I suppose the fright everyone had received about Grampa Bender’s heart attack had put everything into a different perspective and also calmed everyone down a lot, at least in respect to Corinna and Wil’s actions. All of us were feeling our mortality and I think Mr. and Mrs. Coulter had been impressed by the prompt action that Carissa and I had taken when we’d found Grampa Bender in such bad shape. In some way Corinna and Wil may well have gained some ‘reflected’ respect from our actions as well, at least no one was bearing down on them as hard as I had expected.
Actually I think it helped that Mom and Dad took the time to discuss all the happenings of the last few days, then to answer any questions that Mr. and Mrs. Coulter had about anything that had happened. In fact I felt they laid it on just a bit thick, but at one point all of Mom and Dad’s work almost went down the drain.
“I was very impressed with how Carissa and Corinna pitched in to help around the farm, particularly after Chris was injured,” Mom smiled at Mrs. Coulter. “Actually we owe your two girls a huge thank you for all the work they’ve done while they’ve been here.”
“Well, we sort of felt responsible for Chris getting hurt, so we were trying to make up for it,” Corinna shrugged.
“Yeah, if we hadn’t been so eager to ride the horses, he wouldn’t have been hurt at all,” Carissa added.
“You certainly don’t owe us anything, in fact we owe you,” Corinna smiled at Mom, then turned her head toward Wil.
I felt Carissa’s leg move at my side and suspected that she’d kicked Corinna’s leg under the table. At least Corinna jumped slightly, but also shifted her gaze to Carissa almost instantly.
“We certainly do,” Carissa said. “I’ve learned a tremendous amount about farming and raising animals. For instance, I never, ever want to be involved with raising chickens!”
“Oh my, that reminds me, you should see those pictures your uncle took of the two of you,” Mr. Coulter chuckled. “I think they’re priceless.”
“Oh, Daddy! You would!” Corinna grumbled. “Why would anyone want a picture of us with no makeup, grungy clothes, messed up hair and both of us dripping wet from sweat because we’d been working so hard.”
“That’s the whole point,” Carissa said and I could feel her relax, as if the dangerous subject had been bypassed for a moment. “Daddy likes the pictures because they’re proof that we’re not the totally spoiled little bitches that some people seem to think we are.”
“Oh, I see,” Corinna actually smiled at her twin. “Then I think we owe the whole Crawford family a gigantic thank you for taking a chance on us, don’t we?”

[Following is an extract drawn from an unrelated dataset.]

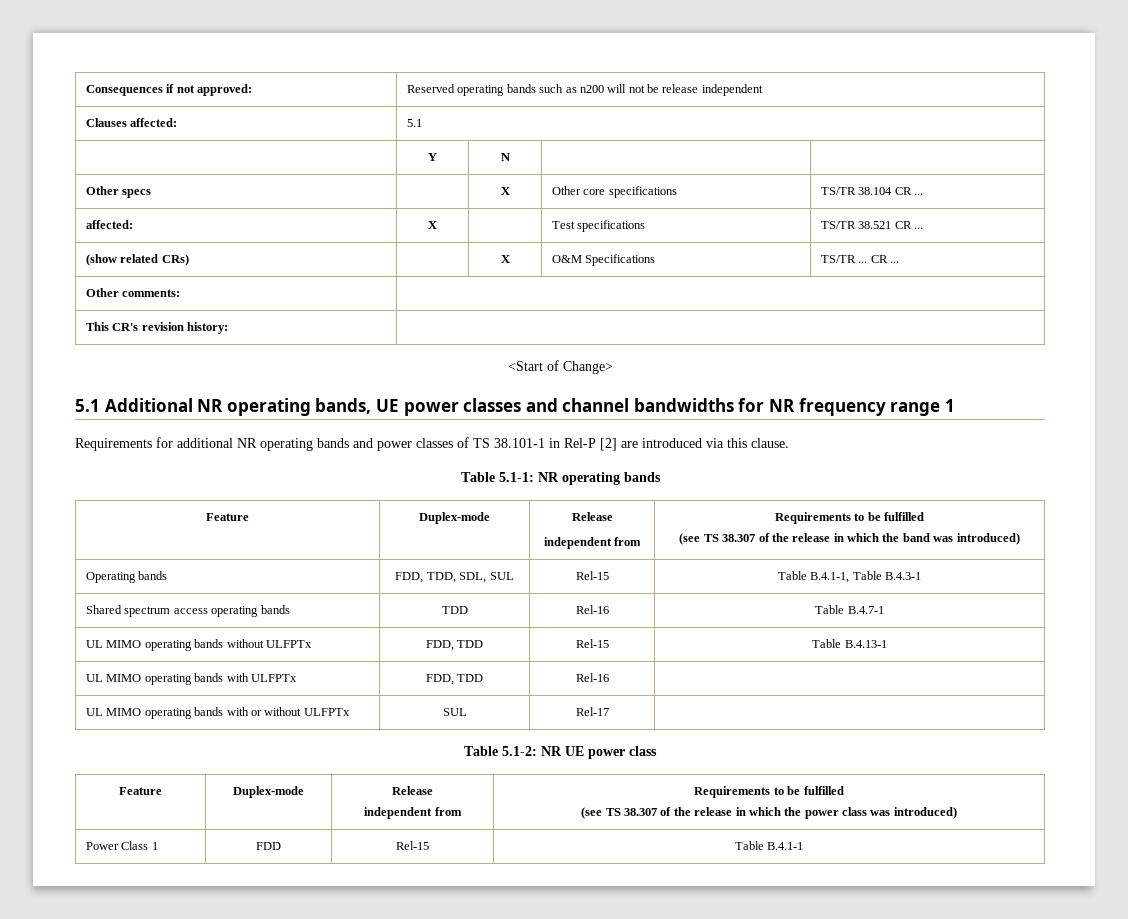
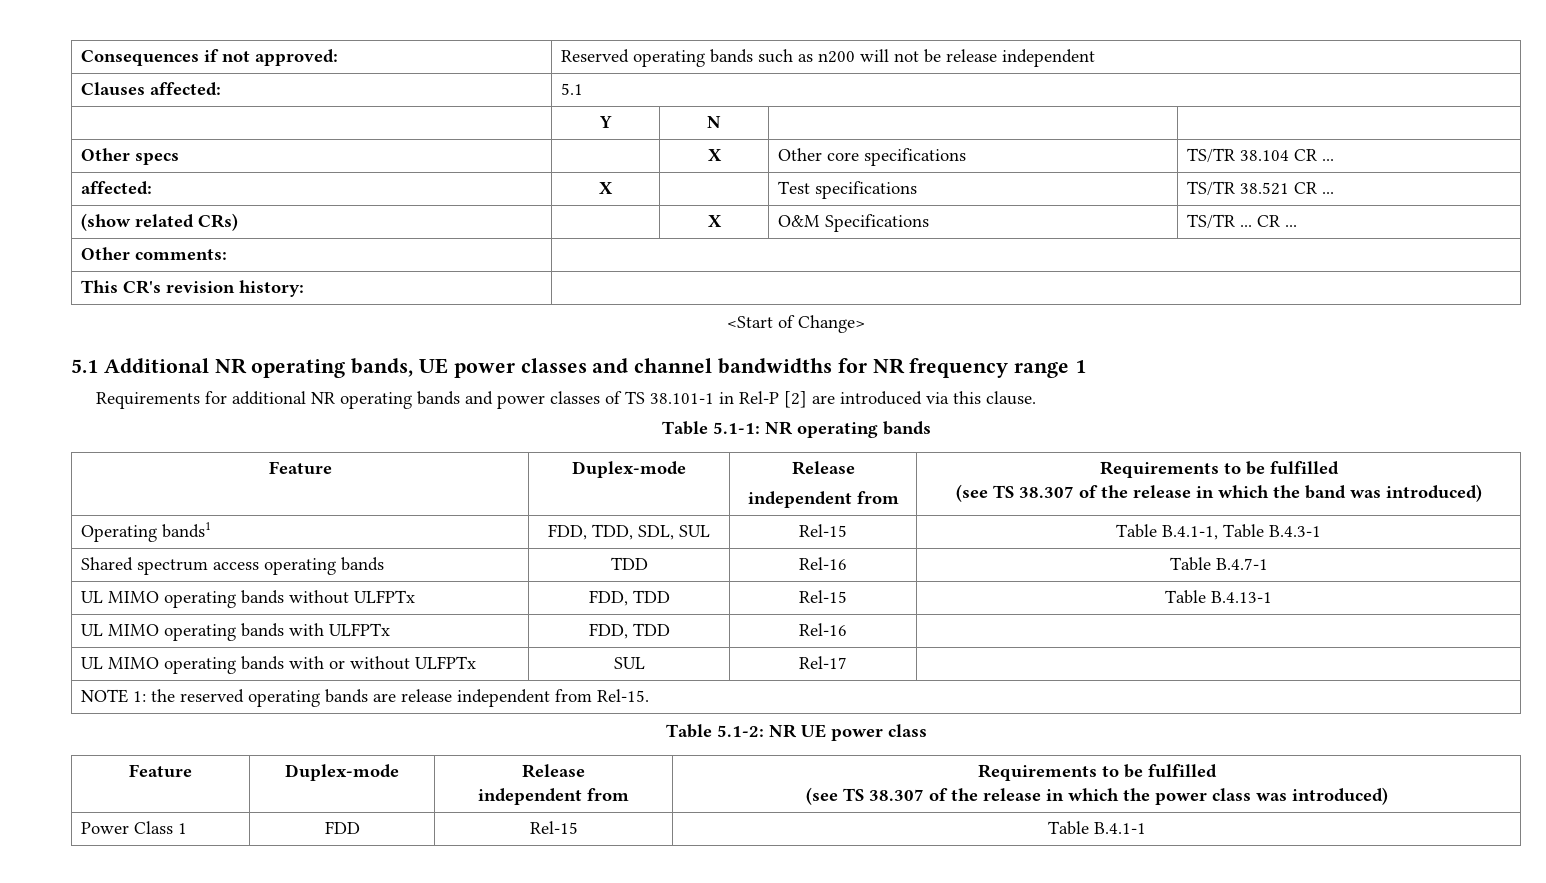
- Operating bands | FDD, TDD, SDL, SUL | Rel-15 | Table B.4.1-1, Table B.4.3-1
+ Operating bands1 | FDD, TDD, SDL, SUL | Rel-15 | Table B.4.1-1, Table B.4.3-1
+ NOTE 1: the reserved operating bands are release independent from Rel-15.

“I think everyone should call it even,” I chuckled. “It was another of those deals that Dad calls a fair trade. Everyone got some benefit out of the process.”
“Well seeing that you’re the only one who seems to have been injured in any way, I suppose your opinion should be our guide,” Mr. Coulter said quietly. “I must admit that when I heard you were in the hospital I was worried. Since the rumour I heard made it sound as if the twins had been involved in some way with your injury, I felt somewhat responsible myself.”